Tournesols

Tournesols

dimanche 28 septembre 2008

Noyée

La soirée s’annonçait sympathique. Un petit apéritif avec quelqu’un que j’apprécie, quelques tranches de saucissons à déguster en parlant de tout et de rien. J’avais simplement un peu oublié que j’étais de garde. La sirène des pompiers a fait entendre son mugissement assourdissant, ce qui provoque aussitôt la réponse de mes ânes dans un concert de braiments. Mon bip n’ayant pas sonné, j’ai eu l’espoir que ce ne soit pas « pour moi ». L’espoir a duré quelques minutes, mais au moment de goûter la première gorgée de Rivesaltes, c’est le téléphone qui m’a fait abandonner la tranche de saucisson que je visais depuis quelques secondes.
« Docteur, il faut que vous veniez près de l’imprimerie, pour une noyade !! »
Ça a bien plombé l’ambiance ! J’ai mis mon invité à la porte et j’ai sauté dans ma voiture.
La noyade était bien noyée. Une dame âgée, habillée en noir qu’un « témoin » a vu flottant dans le canal qui traverse le village. Personne ne semblait la connaître. Il faut dire que la mort transforme les visages, fait d’un tableau vivant une nature morte délavée et inexpressive.

En fait, je croisais cette dame quasiment tous les jours lors de sa promenade qui passait devant le cabinet, et je lui avais même demandé le matin même si ça allait bien. « Ça va, ça va ! » m’avait-elle répondu. Elle vivait à la maison de retraite et semblait s’y trouver bien. Un peu inquiète de ne pas pouvoir payer dans quelques mois, mais, ce soir, elle avait mangé normalement son repas. Ensuite, elle est ressortie dans le noir avec sa canne et s’est jetée dans le canal.

Pourquoi ? Nous ne le saurons jamais vraiment. Y a-t-il des raisons de toute façon ?

Fin d’une vie.

mardi 2 septembre 2008

Reprise

Merci aux Anonymes unanimes pour vos encouragements. Je vous ai lâchement abandonné depuis quelques mois pour parcourir la France sur mon fougueux destrier pétaradant. Quasiment 8000 km depuis le début de juin. Je n'ai pas encore trouvé le moyen de relier ma moto à Internet, mais j'y travaille.

À la rentrée, nous prenons des nouvelles de notre petit monde. Les héros malgré eux de ce blog ont continué leur histoire.

Monsieur Jacques a continué son périple médical.
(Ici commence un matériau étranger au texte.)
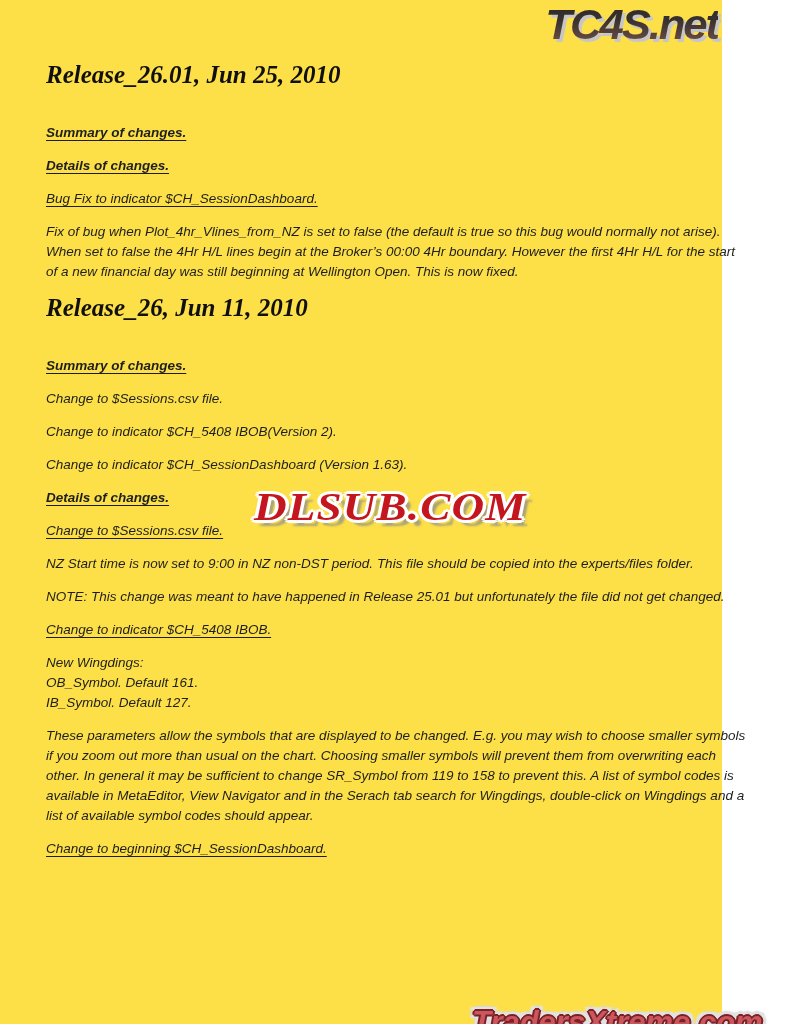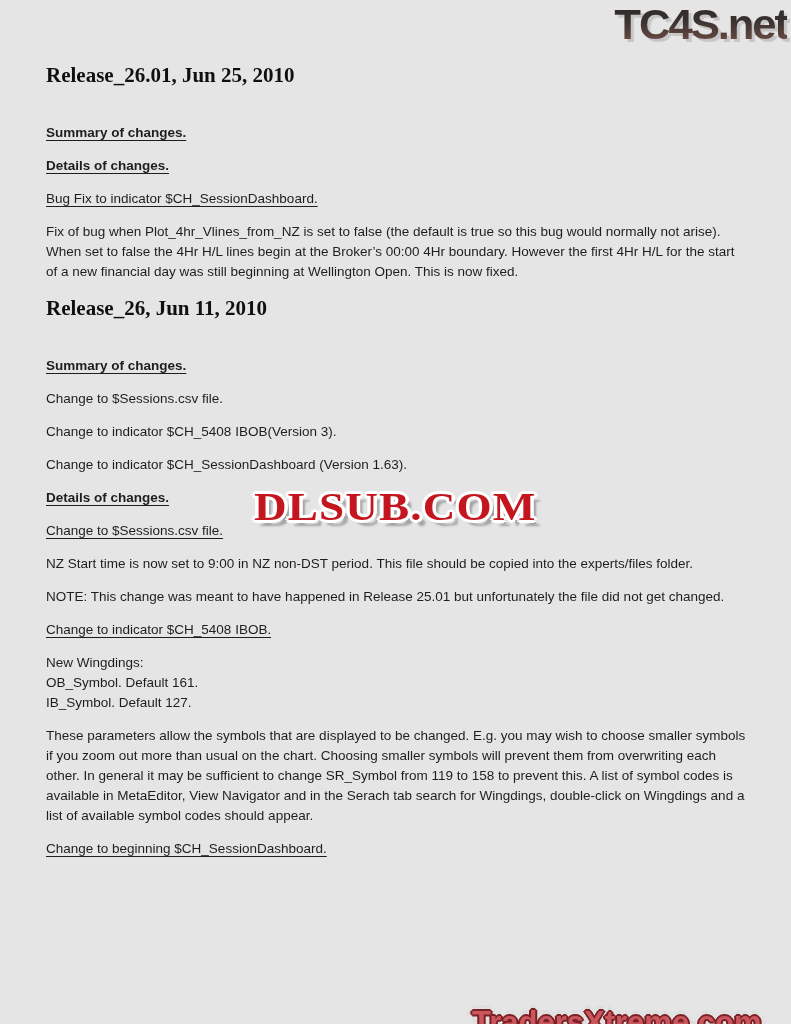--- a/index.html
+++ b/index.html
@@ -10,7 +10,7 @@
     font-family: "Liberation Sans", sans-serif;
     position: relative;
   }
-  .page { position: relative; width: 791px; height: 1024px; background: #e5e5e5; }
+  .page { position: relative; width: 722px; height: 1024px; background: #fde047; font-style: italic; }
 
   
   .tc4s-logo {

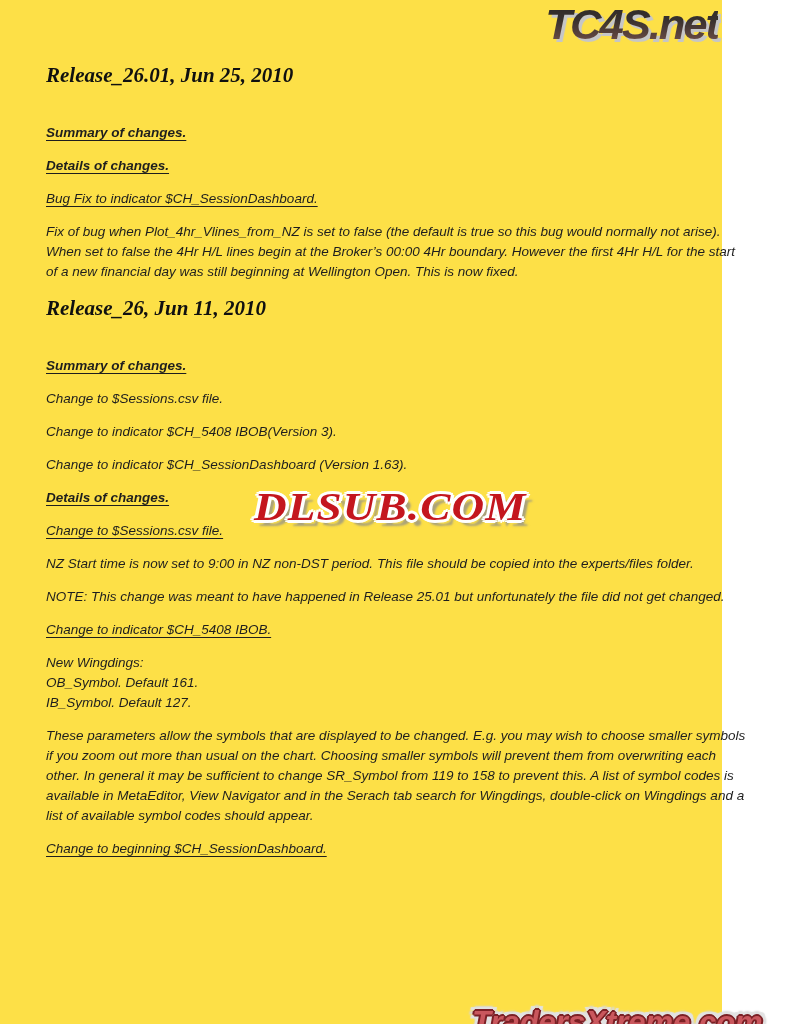--- a/index.html
+++ b/index.html
@@ -43,7 +43,7 @@
   .blk-heading {
     font-family: "Liberation Serif", serif;
     font-weight: bold;
-    font-size: 21px;
+    font-size: 25px;
     line-height: 26px;
     color: #101010;
     margin: 2px 0 35px 0;

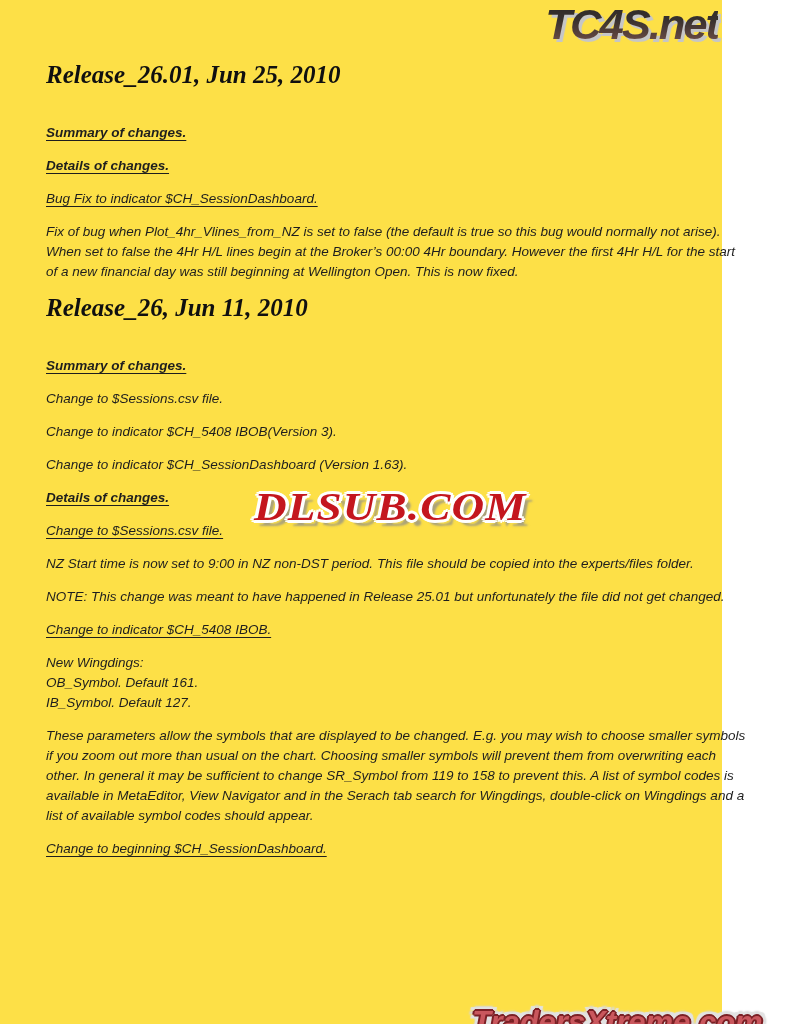--- a/index.html
+++ b/index.html
@@ -120,7 +120,7 @@
       <div class="blk blk-heading">Release_26, Jun 11, 2010</div>
       <div class="blk blk-section">Summary of changes.</div>
       <div class="blk blk-para">Change to $Sessions.csv file.</div>
-      <div class="blk blk-para">Change to indicator $CH_5408 IBOB(Version 3).</div>
+      <div class="blk blk-para">Change to indicator $CH_5408 IBOB(Version 2).</div>
       <div class="blk blk-para">Change to indicator $CH_SessionDashboard (Version 1.63).</div>
       <div class="blk blk-section">Details of changes.</div>
       <div class="blk blk-link">Change to $Sessions.csv file.</div>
Du coup, miné par l'inquiétude de tous ces examens qui reviennent normaux (« On ne me trouve rien, pourtant j'ai bien mal à la tête. »), il a maintenant mal au crâne tous les jours et des problèmes digestifs qu'il va falloir explorer. Je n'ose pas lui dire que c'est sa compagne qui le rend malade…

Firmin Lestrampe court toujours et vit sa petite vie tranquille sans savoir qu'il a été quasiment mort un jour.

Germaine nous a quittés il y a quelques mois. La vie devenait un fardeau trop lourd à porter. Elle s'est laissée couler tranquillement.

M. Bagi a toujours son pyjama bleu, qui ne déteint plus. Je ne peux pas m'empêcher de sourire quand je le vois dedans.

M. Juan a fini par décider tout seul qu'il valait mieux mourir que pourrir.

Les pieds de M. Marcel ont fini par guérir miraculeusement. Les derniers pansements ont eu lieu ce mois-ci après plus d'un an d'antibiotiques. Il faut que j'envoie des nouvelles au chirurgien qui voulait l'amputer et qui doit le croire mort.

Mme Rina
a toujours son regard pétillant et vit tranquillement avec sa famille ; un peu d'EPO pour faire monter l'hémoglobine, un peu de Kayexalate® pour faire baisser le potassium et pour l'instant elle décline peu à peu, mais ne semble pas pressée de nous quitter.